Friday, June 30, 2006

The Corner Takes On The Latest Supreme Court Decision On Guantanamo

1. Justice Breyer's short concurring opinion maintains that all the court has really done is invite the president to seek legislation from congress authorizing the commissions and defining their structure. Several folks, me included, have argued from time to time that this is overdue anyway — we should have a national security court, created by congress to get many of the terrorism cases out of the regular criminal justice system. But that said, Justice Breyer's unfortunate invocation of the left-wing/civ-lib-extremist talking point, to wit, that "Congress has not issued the Executive a 'blank check,'" is bombast.

There has never been a moment since 9/11 when Congress, had it chosen to, could not have prescribed a new scheme for military commissions. The president's commission plan, well known since 2001, was fully permissible under existing statutory law and venerable court precedent. But Congress was not bound by it. It could have jumped into the breach at any point. In fact, it did jump in, enacting the Detainee Treatment Act in late 2005. By doing so, it demonstrated the obvious: if congress had been unhappy with the president's commission procedures, it would have modified them. Instead, it acted in a manner precisely designed to let the commissions go forward without court interference.

This was no blank check. Congress examined what the executive branch was doing, was fully satisfied, and acted to correct the only thing it found offensive — the judicial intrusion.

2. A big issue to watch out for as congress re-examines this: the protection of classified information from al Qaeda in the trial process.

One of the principal reasons for having commissions rather than courts-martial or civilian trials is to prevent our enemies from learning what we know and how we know it. But the court held that the president had not justified procedures which call, potentially, for excluding the terrorists from the courtroom when classified information is introduced.

Now, let's compare. Alien combatants have no constitutional rights; therefore, they have no constitutional right to be present at trial. On the other hand, protecting the security of the American people — which is what classified information is all about — is the number one obligation of government. So by what law does an al Qaeda killer's purported right to be present outweigh the American people's unquestioned right to have the government protect them (by, for example, not providing the enemy with sensitive intelligence)? "

This is shaping up pretty much as we've offered. Now it's time for Congress to stand up, be counted, and won't THAT be fun.

This year and into 2008, Republicans can use this Supreme Court decision as a line of demarkation.

Them versus us. WE want laws to protect the country from terrorists. There IS no homeland to repatriate them to, so we have to keep them incarcerated or they are back in the game of killing Americans once more.

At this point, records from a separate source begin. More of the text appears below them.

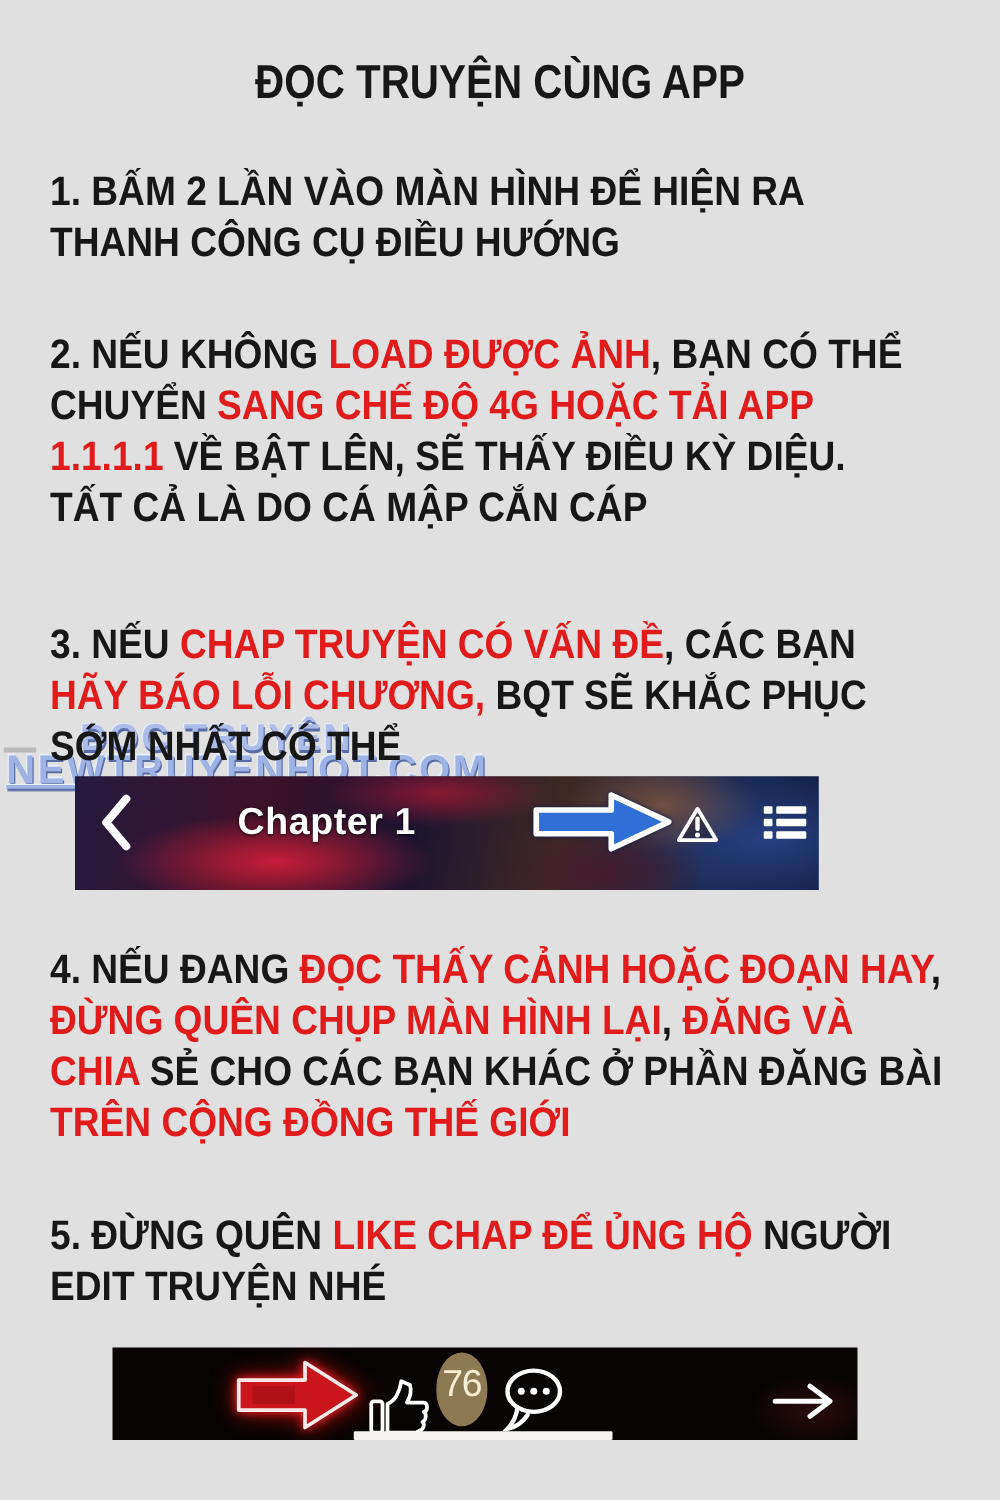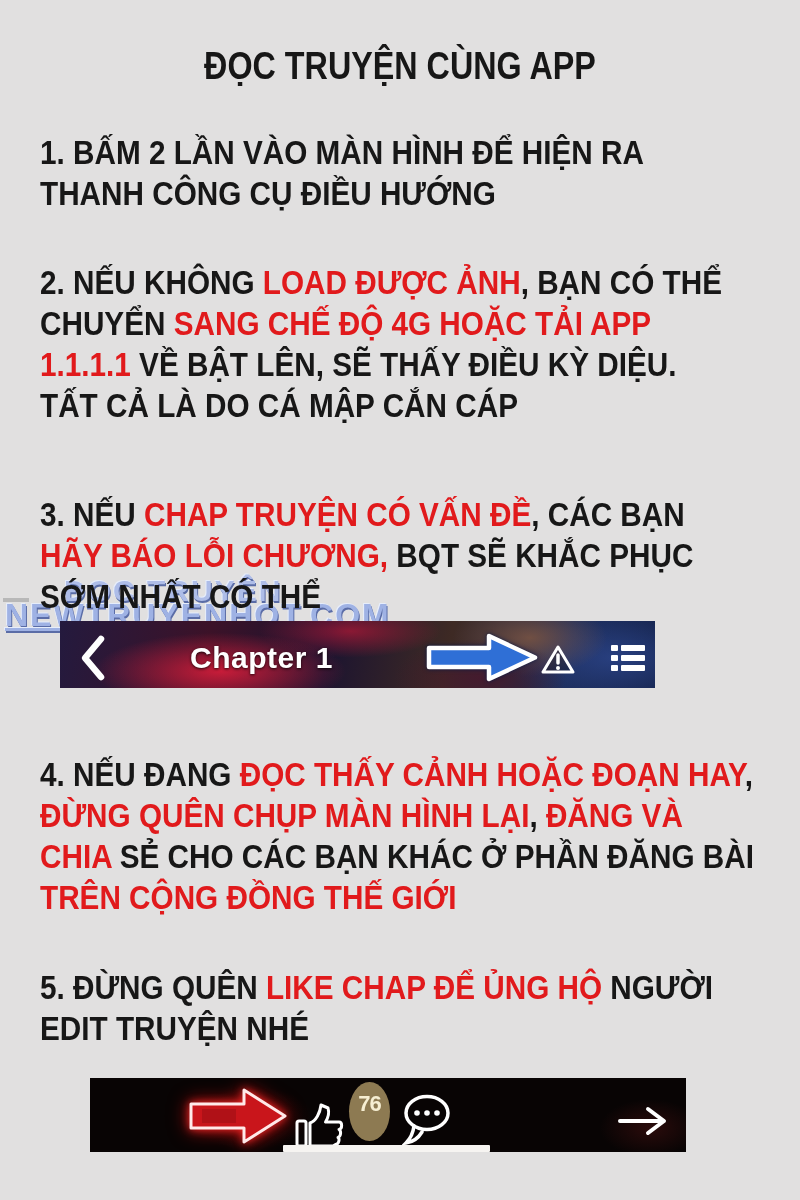--- a/index.html
+++ b/index.html
@@ -26,21 +26,21 @@
   }
   .wm2{
     position:absolute;left:5px;top:597px;z-index:0;
     font-size:32px;font-weight:700;letter-spacing:2px;color:#9fb2e4;
     text-shadow:1px 2px 0 #5a6ca6,-1px -1px 0 #e6edfb;
     text-decoration:underline;
   }
   .wm-dash{position:absolute;left:3px;top:598px;width:26px;height:4px;background:#b8b8b8;z-index:0;}
   
   .chapter-bar{
-    position:absolute;left:60px;top:621px;width:595px;height:67px;z-index:2;overflow:hidden;
+    position:absolute;left:60px;top:621px;width:595px;height:91px;z-index:2;overflow:hidden;
     background:
       radial-gradient(ellipse 180px 55px at 160px 75%, rgba(225,30,60,0.85), transparent 70%),
       radial-gradient(ellipse 130px 38px at 290px 15%, rgba(195,25,55,0.65), transparent 70%),
       radial-gradient(ellipse 120px 55px at 420px 85%, rgba(70,25,45,0.9), transparent 72%),
       radial-gradient(ellipse 110px 55px at 470px 25%, rgba(125,85,65,0.85), transparent 70%),
       radial-gradient(ellipse 150px 70px at 555px 55%, rgba(45,70,140,0.8), transparent 75%),
       linear-gradient(100deg,#241a3e 0%,#3c1228 25%,#1c1430 45%,#3e2a24 65%,#1a2a55 85%,#121f45 100%);
   }
   .chap-back{position:absolute;left:18px;top:13px;}
   .chap-title{
@@ -62,21 +62,21 @@
   .red-arrow{
     position:absolute;left:98px;top:5px;
     filter:drop-shadow(0 0 4px rgba(255,45,45,0.9)) drop-shadow(0 0 9px rgba(230,10,10,0.7));
   }
   .like-btn{position:absolute;left:205px;top:24px;}
   .like-badge{
     position:absolute;left:259px;top:4px;width:41px;height:59px;
     background:#8d7a52;border-radius:50% / 50%;
     display:flex;justify-content:center;align-items:flex-start;
   }
-  .like-badge span{color:#f6eed2;font-size:22px;font-weight:700;margin-top:9px;letter-spacing:-1px;}
+  .like-badge span{color:#f6eed2;font-size:30px;font-weight:400;margin-top:9px;letter-spacing:-1px;}
   .comment-btn{position:absolute;left:312px;top:14px;}
   .next-btn{position:absolute;left:528px;top:28px;}
   .white-strip{position:absolute;left:193px;top:67px;width:207px;height:7px;background:#f6f4f1;border-radius:1px;}
 </style>
 </head>
 <body>
 
 <div class="page">
 
   <div class="title">ĐỌC TRUYỆN CÙNG APP</div>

BUT...they have NO rights. Not under the Geneva Conventions or Hague Accords, or the Uniform Code of Miltary Justice. To treat them as American citizens cheapens the Constitution by allowing such heinous criminals to be afforded the same protection under the law as law abiding Americans.

Our enemy should either be killed or locked away so as not to rejoin the attempt at destroying America.

Let the liberals run on a platform of mollycoddling Osama's boys. And if conservative office holders and officer seekers don't use this valuable ammunition against the leftwing nutcases who would aid and abet our enemy, then they deserve nothing from us.